- Your instructions: Please return every line of the records below that contains the word "center".

Before-and-after page screenshots:
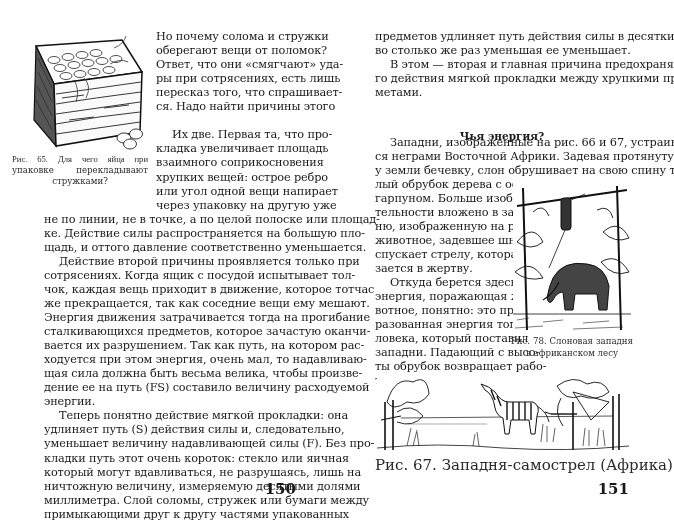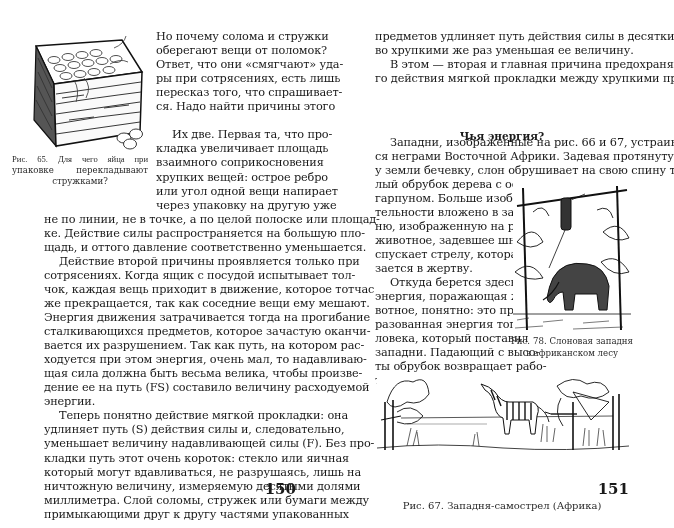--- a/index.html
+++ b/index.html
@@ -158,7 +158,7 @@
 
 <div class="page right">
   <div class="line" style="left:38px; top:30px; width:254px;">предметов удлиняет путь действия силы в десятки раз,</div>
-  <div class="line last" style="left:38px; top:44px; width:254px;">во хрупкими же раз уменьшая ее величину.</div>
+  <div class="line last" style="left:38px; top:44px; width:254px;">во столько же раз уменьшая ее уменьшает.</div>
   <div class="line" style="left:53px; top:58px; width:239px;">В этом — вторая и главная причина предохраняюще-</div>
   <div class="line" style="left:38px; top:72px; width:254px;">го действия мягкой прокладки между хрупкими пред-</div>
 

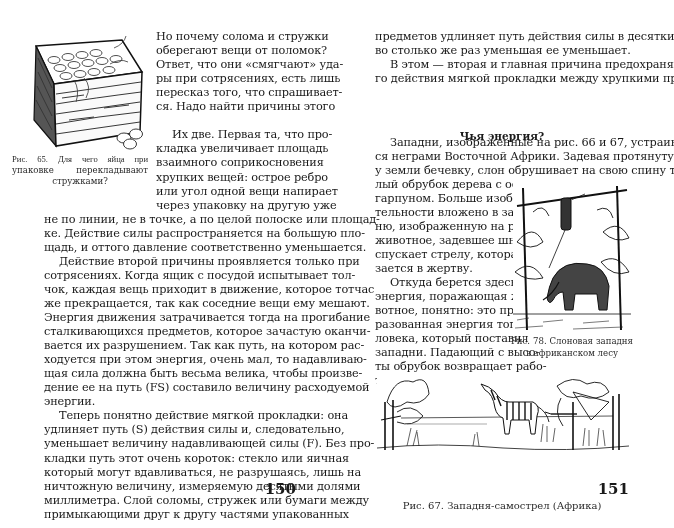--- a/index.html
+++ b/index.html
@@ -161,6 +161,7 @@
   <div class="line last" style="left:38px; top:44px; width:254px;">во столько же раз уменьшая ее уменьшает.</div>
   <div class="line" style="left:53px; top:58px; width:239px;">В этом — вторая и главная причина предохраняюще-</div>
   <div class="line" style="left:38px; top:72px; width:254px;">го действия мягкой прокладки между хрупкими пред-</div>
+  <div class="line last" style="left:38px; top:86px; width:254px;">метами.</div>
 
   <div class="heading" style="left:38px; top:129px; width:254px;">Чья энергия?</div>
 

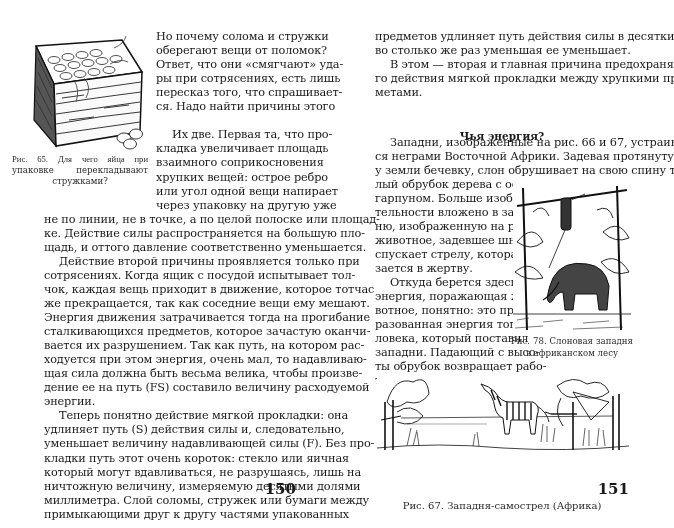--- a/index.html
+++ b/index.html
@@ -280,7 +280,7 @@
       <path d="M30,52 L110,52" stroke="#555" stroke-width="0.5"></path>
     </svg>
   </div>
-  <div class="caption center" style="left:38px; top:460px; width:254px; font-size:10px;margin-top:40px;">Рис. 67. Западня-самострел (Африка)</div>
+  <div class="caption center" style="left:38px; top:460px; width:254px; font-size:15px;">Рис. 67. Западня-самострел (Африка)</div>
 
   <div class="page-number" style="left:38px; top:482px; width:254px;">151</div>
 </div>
--
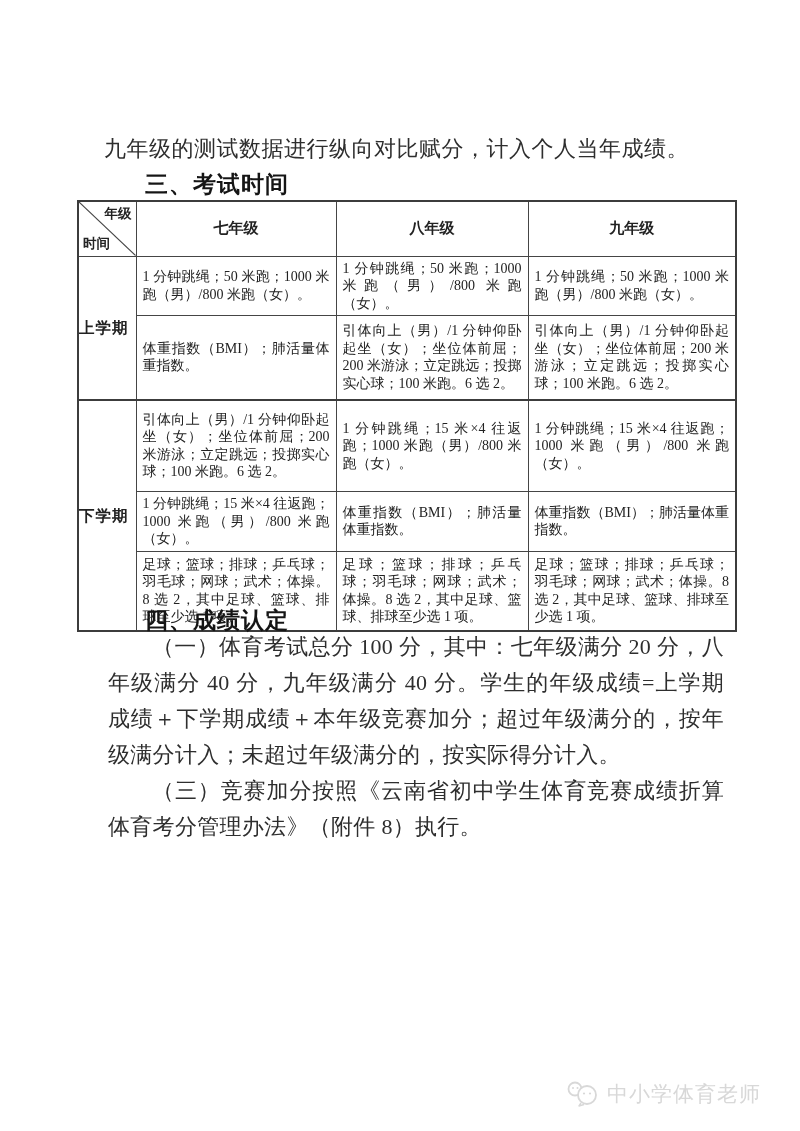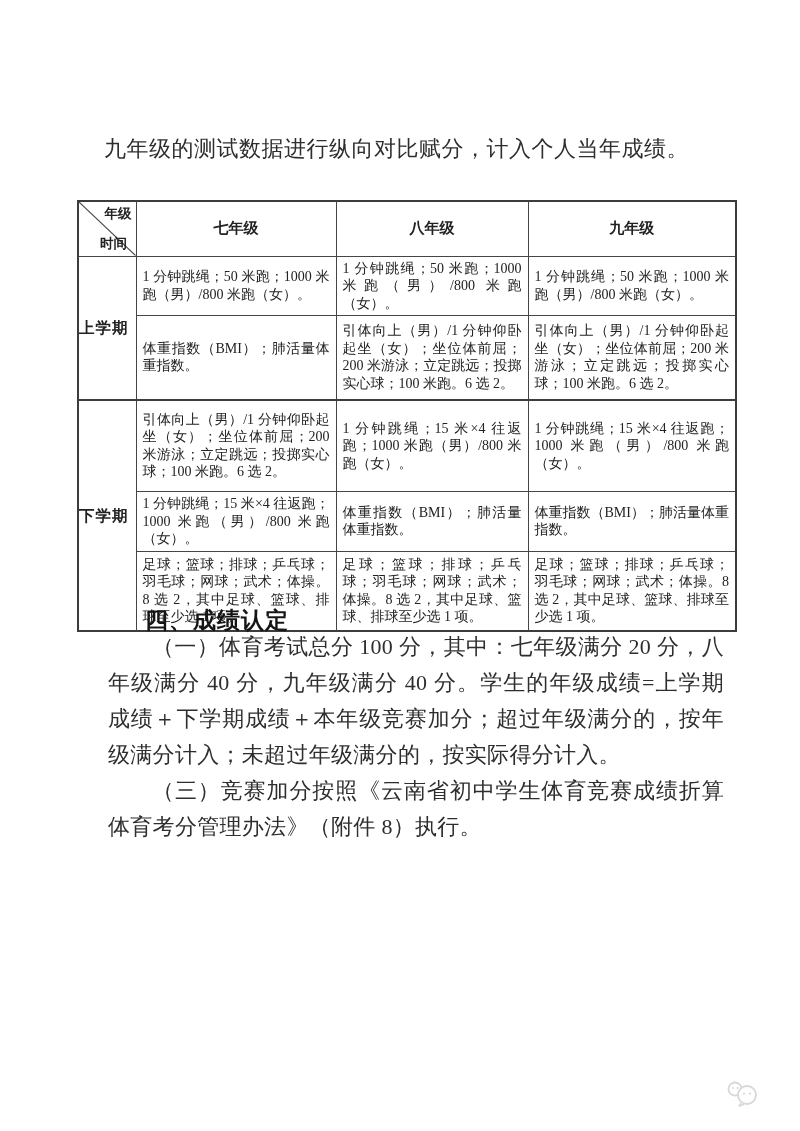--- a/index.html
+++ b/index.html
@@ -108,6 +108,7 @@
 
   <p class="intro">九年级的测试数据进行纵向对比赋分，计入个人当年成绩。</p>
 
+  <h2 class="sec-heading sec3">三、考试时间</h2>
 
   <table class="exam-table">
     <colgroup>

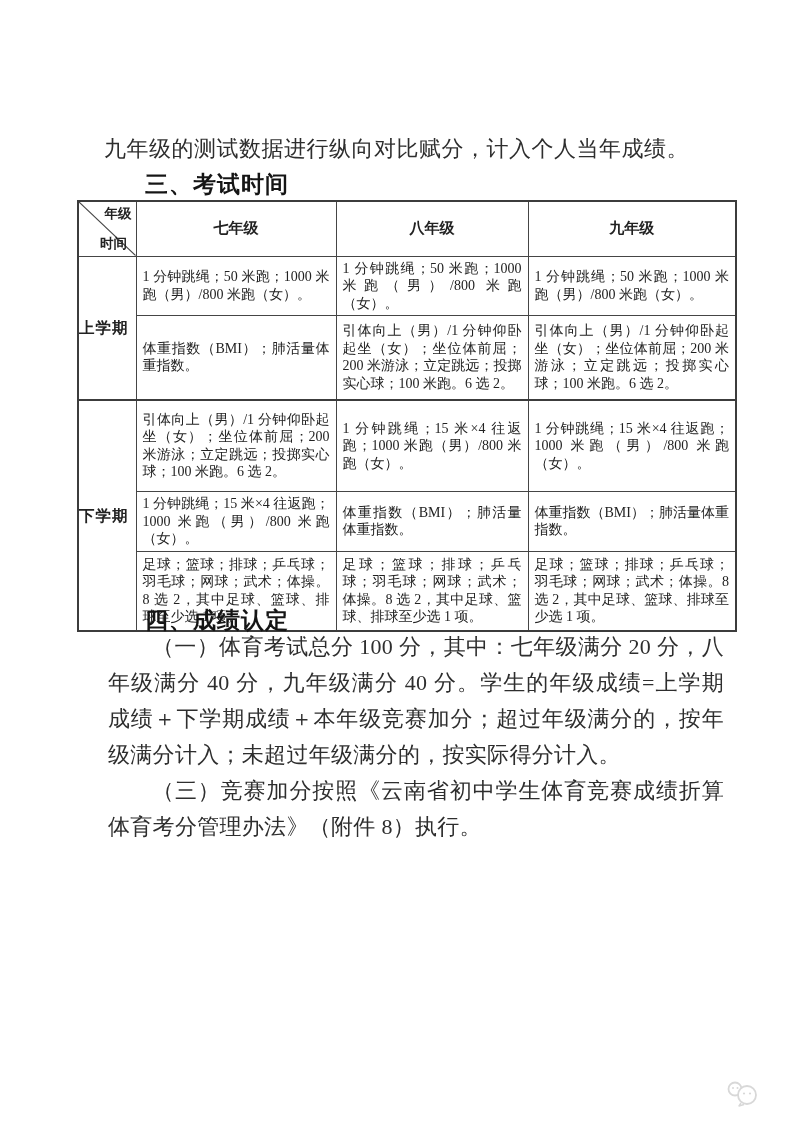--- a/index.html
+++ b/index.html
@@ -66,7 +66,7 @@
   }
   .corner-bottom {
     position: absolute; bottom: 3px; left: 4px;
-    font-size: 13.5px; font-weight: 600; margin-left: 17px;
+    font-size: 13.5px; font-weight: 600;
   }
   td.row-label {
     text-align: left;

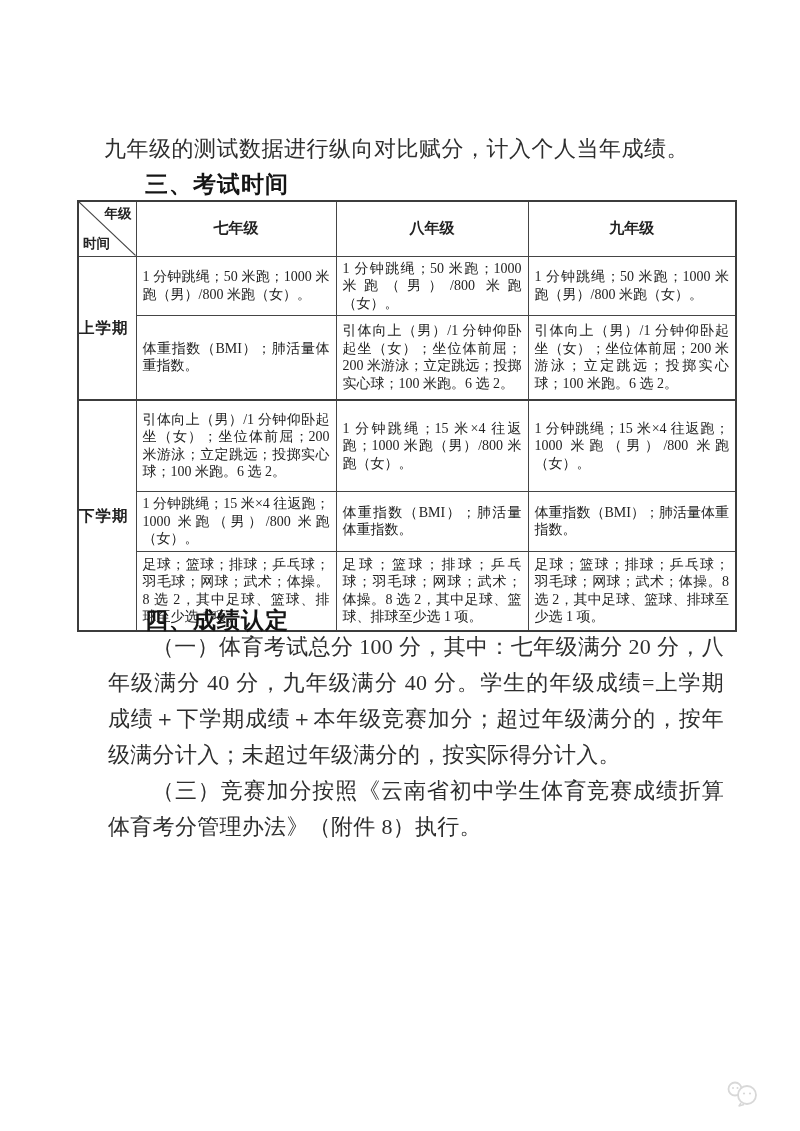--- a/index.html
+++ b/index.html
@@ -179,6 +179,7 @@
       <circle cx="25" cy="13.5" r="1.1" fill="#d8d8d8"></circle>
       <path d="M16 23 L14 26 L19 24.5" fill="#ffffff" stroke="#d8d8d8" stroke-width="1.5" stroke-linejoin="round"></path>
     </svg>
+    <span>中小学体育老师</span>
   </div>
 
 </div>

- Response for this exercise:
-  <div class="caption center" style="left:38px; top:460px; width:254px; font-size:10px;margin-top:40px;">Рис. 67. Западня-самострел (Африка)</div>
+  <div class="caption center" style="left:38px; top:460px; width:254px; font-size:15px;">Рис. 67. Западня-самострел (Африка)</div>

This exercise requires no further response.